(The problem): Write out the data again in full, exactly as it reads.

------ Input records ------

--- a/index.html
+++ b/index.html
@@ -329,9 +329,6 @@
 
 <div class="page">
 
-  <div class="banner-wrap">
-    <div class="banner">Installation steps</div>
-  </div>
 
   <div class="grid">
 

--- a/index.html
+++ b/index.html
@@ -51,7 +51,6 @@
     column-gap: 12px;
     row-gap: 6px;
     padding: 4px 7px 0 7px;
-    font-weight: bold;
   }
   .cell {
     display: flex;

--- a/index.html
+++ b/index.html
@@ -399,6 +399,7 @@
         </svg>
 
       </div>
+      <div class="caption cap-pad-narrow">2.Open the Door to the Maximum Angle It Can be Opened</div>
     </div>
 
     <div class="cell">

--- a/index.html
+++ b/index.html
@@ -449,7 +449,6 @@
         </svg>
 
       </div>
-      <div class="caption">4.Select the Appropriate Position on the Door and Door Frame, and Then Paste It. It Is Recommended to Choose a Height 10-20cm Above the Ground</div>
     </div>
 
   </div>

------

(Result for this task):
--- a/index.html
+++ b/index.html
@@ -329,9 +329,6 @@
 
 <div class="page">
 
-  <div class="banner-wrap">
-    <div class="banner">Installation steps</div>
-  </div>
 
   <div class="grid">
 

--- a/index.html
+++ b/index.html
@@ -51,7 +51,6 @@
     column-gap: 12px;
     row-gap: 6px;
     padding: 4px 7px 0 7px;
-    font-weight: bold;
   }
   .cell {
     display: flex;

--- a/index.html
+++ b/index.html
@@ -399,6 +399,7 @@
         </svg>
 
       </div>
+      <div class="caption cap-pad-narrow">2.Open the Door to the Maximum Angle It Can be Opened</div>
     </div>
 
     <div class="cell">

--- a/index.html
+++ b/index.html
@@ -449,7 +449,6 @@
         </svg>
 
       </div>
-      <div class="caption">4.Select the Appropriate Position on the Door and Door Frame, and Then Paste It. It Is Recommended to Choose a Height 10-20cm Above the Ground</div>
     </div>
 
   </div>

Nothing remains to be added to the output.